Her thoughts were confused and her mind ran on several things at the same time; her mother’s words at leave-taking, the prayer that the child might do well, the quick words of tearless farewell spoken at the doorstep; and as she thought of these things she wondered why her mother did not weep when her only child was leaving her.

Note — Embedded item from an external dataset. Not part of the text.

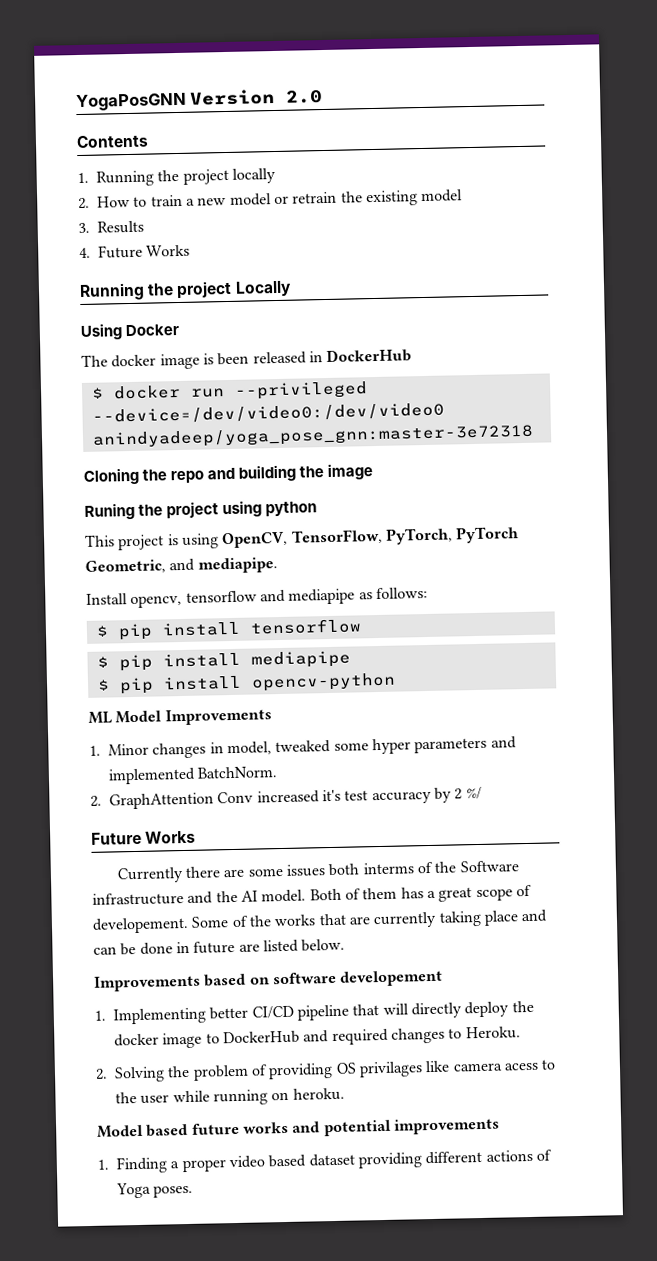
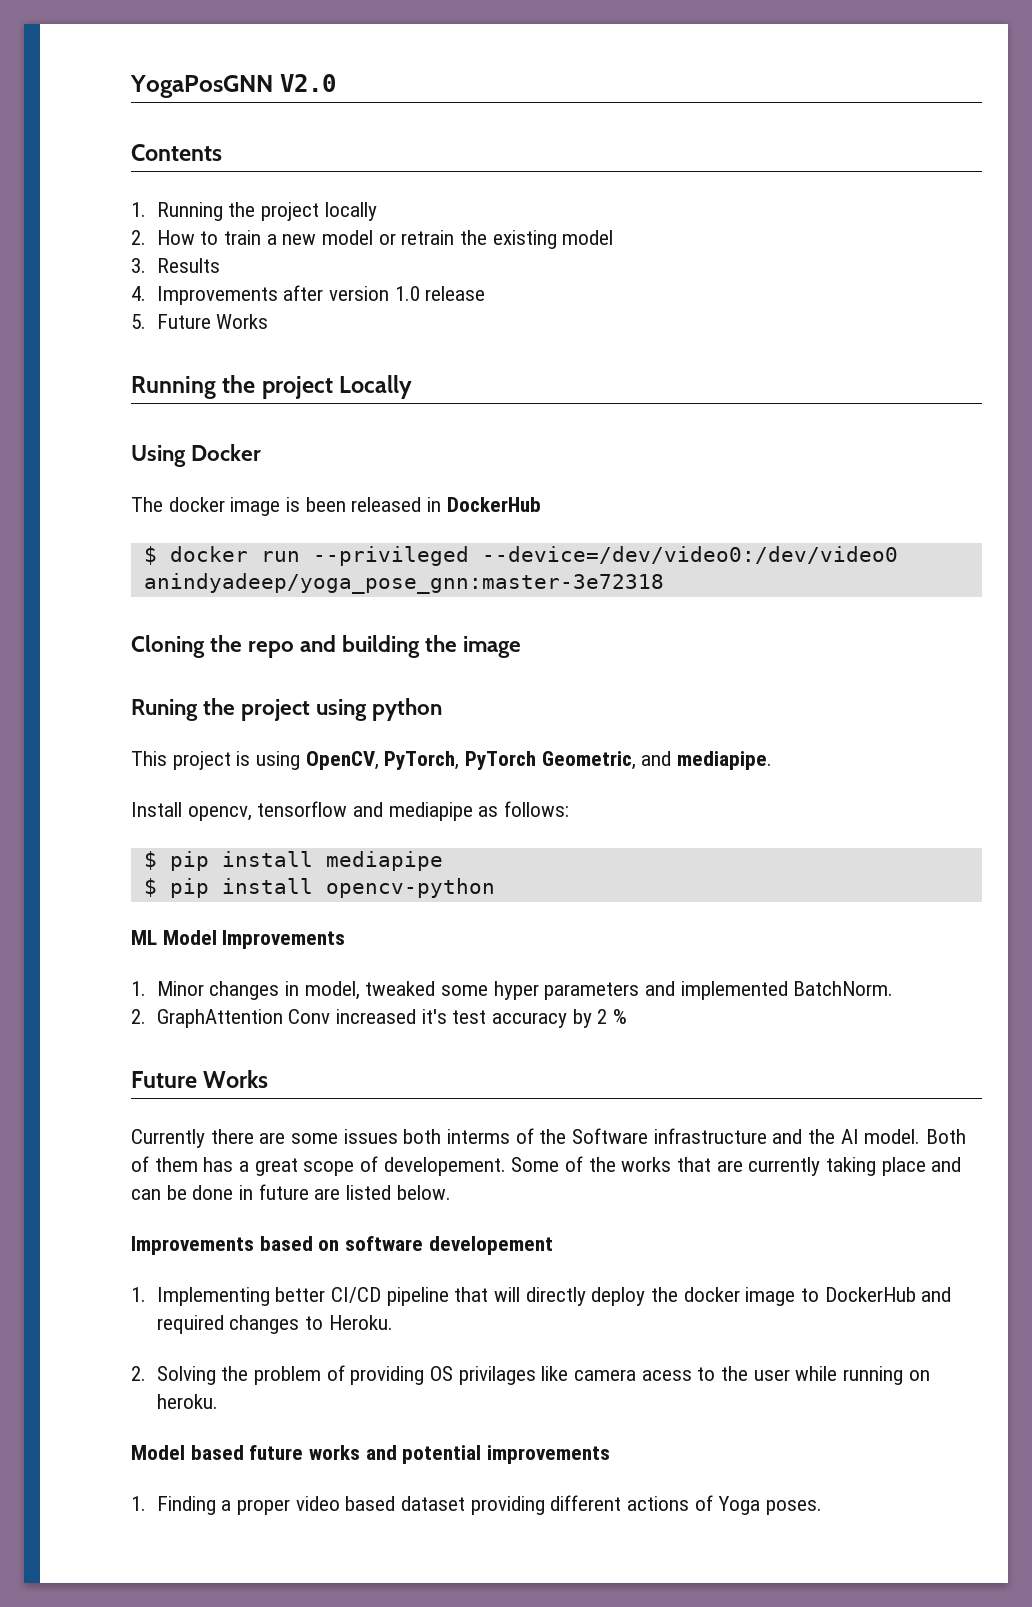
[189,88,324,106] Version 2.0 -> [279,74,336,92] V2.0
(91, 253) none -> [156,285,486,305] [131,314,146,329] Improvements after version 1.0 release // 5.
[290,528,383,545] TensorFlow, -> (379, 760) none
[95,618,362,641] // $ pip install tensorflow -> (570, 809) none
[465,786,482,800] %/ -> [612,1009,627,1024] %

The girl was now walking alone to the village of Greenanore. There she would meet all the members of the party, and every step of the journey brought a thousand bygone memories vividly to her mind. Fergus she thought of, his good-bye at the cross-roads, the dog whining in Ballybonar, the lowing cow, the soft song of the sea. Would she ever see Fergus again? Where had he been all these years? Looking into the distance she could see the mountains that hemmed Glenmornan, and light clouds, white and fleecy as Candlemas sheep, resting on the tops of them. Further down, on the foothills, the smoke of peat-fires rose into the air, telling of the turf-savers who laboured on the brown bogs at the stacks and rikkles. Norah thought of Dermod Flynn; indeed she called him to mind daily when gazing towards the hills of Glenmornan, recollecting with a certain feeling of pride the boy’s demeanour at school and his utter indifference towards personal chastisement. The dreamy eyes of Dermod and his manner of looking through the school window at nothing in particular fascinated her; and the very remembrance of the youth standing beside her facing the map of the world always caused a pleasant thrill to run through her body. Now, as she looked at the hills of Glenmornan, the incidents of the morning on which she went to pull bog-bine there came back to her mind, and she wondered if Dermod Flynn thought the hills so much changed on the day when he was setting out for the rabble of Strabane.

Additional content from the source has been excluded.